Repeat features are special because the raw data is stored as interval pairs, not RLE values:
Contig_directRepeats:
Position1, Position2, Position1prime, Position2prime, Pident
SQL views perform sweep-line aggregation to convert intervals to RLE-like segments:
- Collect all interval boundaries (start and end+1 of each repeat region)
- For each segment between consecutive boundaries:
- Count view: COUNT of overlapping intervals
- Identity view: MAX(Pident) ÷ 100 of overlapping intervals
- Output format matches standard Feature tables:
(Contig_id, First_position, Last_position, Value)
This allows repeat features to use the standard binning pipeline, fixing slow rendering on large contigs.
| Track Type | Default Limit | When Exceeded |
|---|---|---|
| Gene map | 100,000 bp | Track hidden |
| Nucleotide sequence | 1,000 bp | Track hidden |
| Translated sequence | 1,000 bp | Track hidden |
| Curve features | 100,000 bp | MAX binning (1000 bins) |
| Bar features | 100,000 bp | MAX binning with dedup |
Located in the Plotting parameters → Max window size for plotting section:
- Gene map (bp): Spinner to adjust gene map threshold (default: 100,000)

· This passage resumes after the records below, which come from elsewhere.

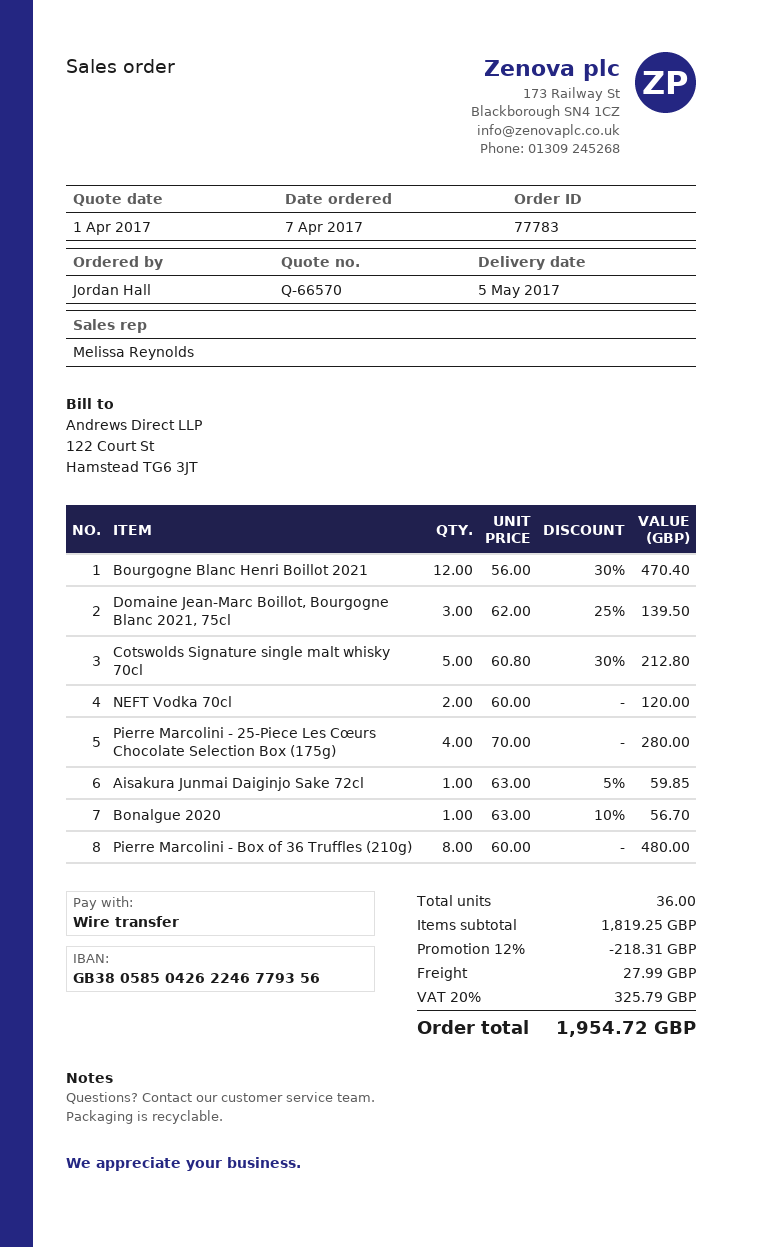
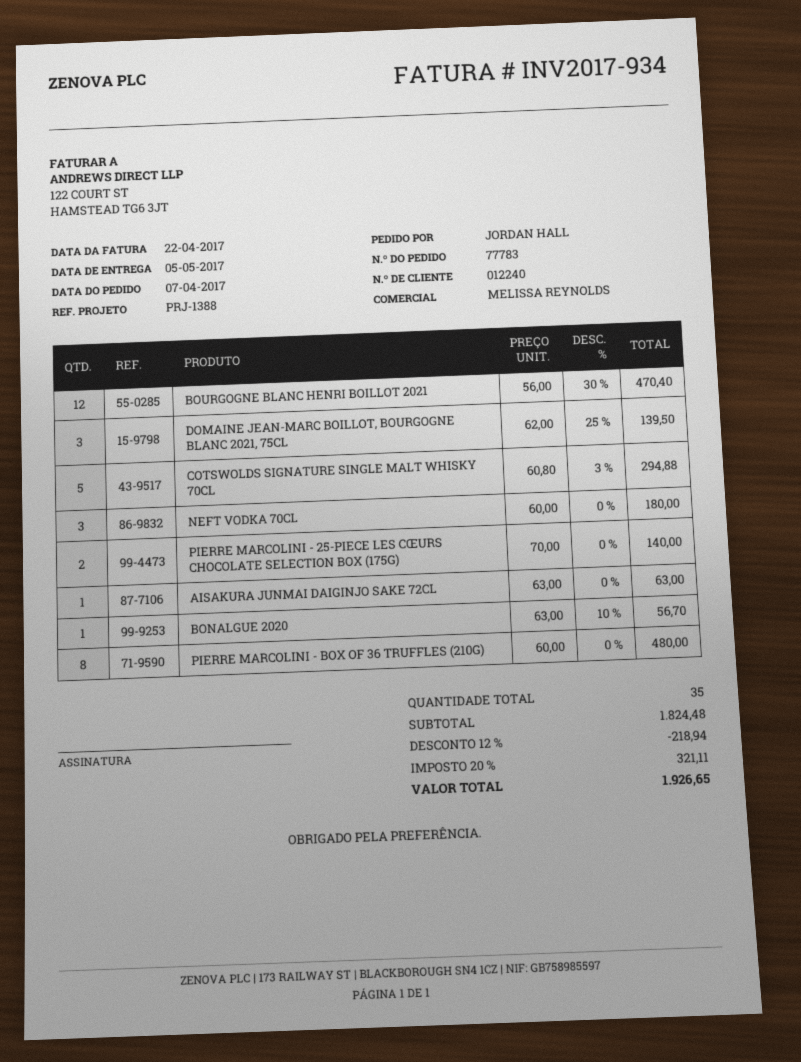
Cotswolds Signature single malt whisky 70cl: 5 x 60.80 - 30% = 212.80 -> 5 x 60.80 - 3% = 294.88
NEFT Vodka 70cl: 2 x 60.00 = 120.00 -> 3 x 60.00 = 180.00
Pierre Marcolini - 25-Piece Les Cœurs Chocolate Selection Box (175g): 4 x 70.00 = 280.00 -> 2 x 70.00 = 140.00
Aisakura Junmai Daiginjo Sake 72cl: 1 x 63.00 - 5% = 59.85 -> 1 x 63.00 = 63.00
total quantity: 36 -> 35
subtotal: 1819.25 -> 1824.48
discount: 12% = 218.31 -> 12% = 218.94
shipping: 27.99 -> none
tax: 20% = 325.79 -> 20% = 321.11
total: 1954.72 -> 1926.65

- Sequence plots (bp): Spinner to adjust sequence tracks threshold (default: 1,000)
The downsampling threshold for curve/bar features is currently not exposed in the UI (fixed at 100 kb).
Coverage normalization
For features that depend on local coverage depth (clippings, indels, mismatches, reads starts/ends, paired-read anomalies), an optional "Plot relative to local coverage" checkbox normalizes values to facilitate comparison across regions with varying coverage:
-
Enabled: Y-axis shows the ratio of events to local coverage (value ÷ coverage), scaled between 0 and 1. For example, a value of 0.10 means 10% of reads at that position have the feature (e.g., 10 clippings per 100× coverage, or 50 clippings per 500× coverage).
-
Disabled (default): Y-axis shows absolute counts (e.g., number of clippings, insertions, mismatches).
This normalization reveals whether anomalies are proportional to coverage (expected sequencing noise) or represent true biological signal or assembly errors that persist regardless of depth.